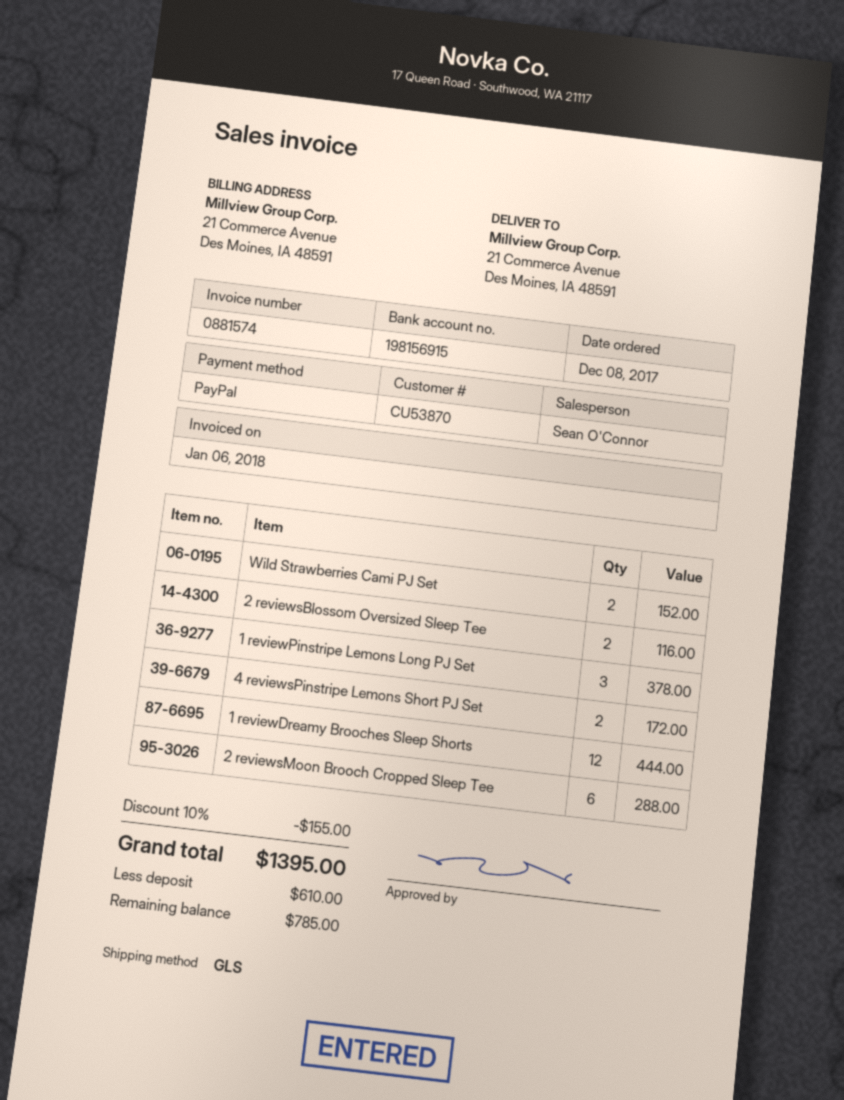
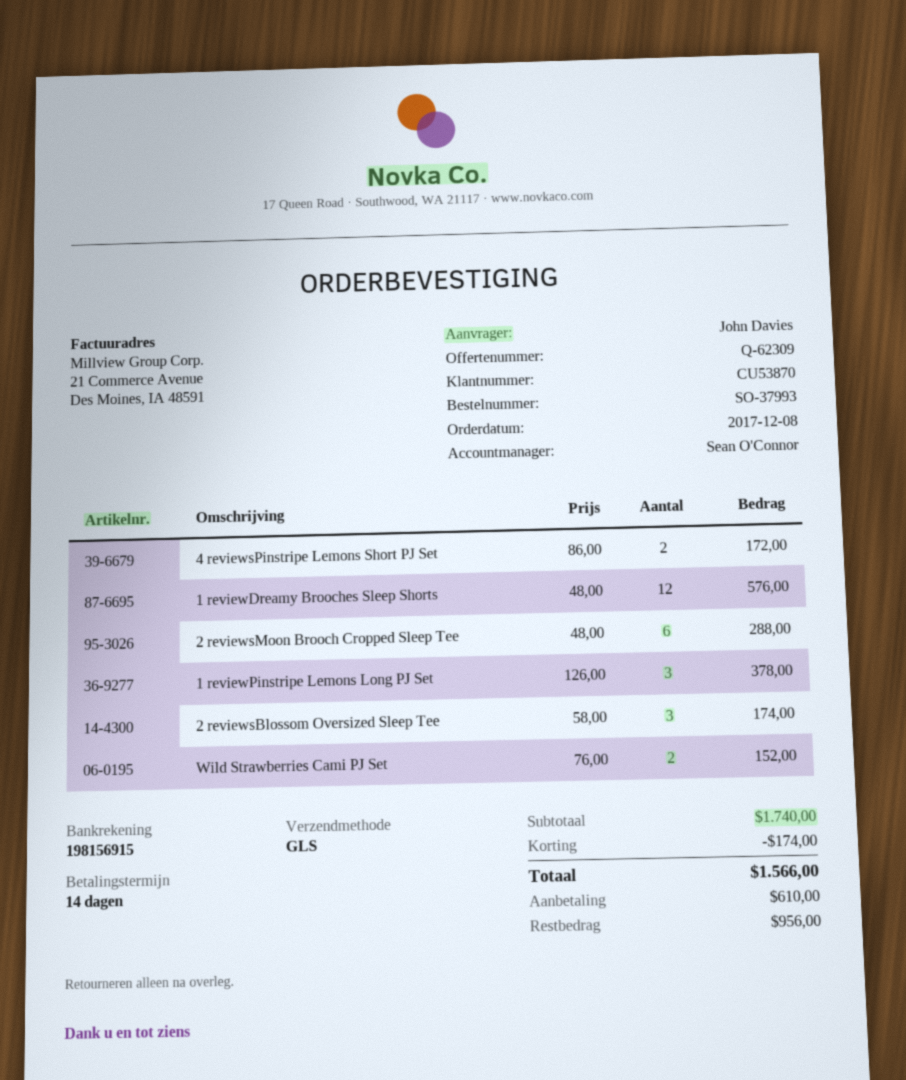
2 reviewsBlossom Oversized Sleep Tee: 2 for 116.00 -> 3 for 174.00
1 reviewDreamy Brooches Sleep Shorts: 12 for 444.00 -> 12 for 576.00
discount: 155.00 -> 174.00
total: 1395.00 -> 1566.00
balance: 785.00 -> 956.00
==*==
[Assignment]: Exactly one number is wanted in reply: the count of lines above that hold the string "Sleep".

[Exercise response]: 2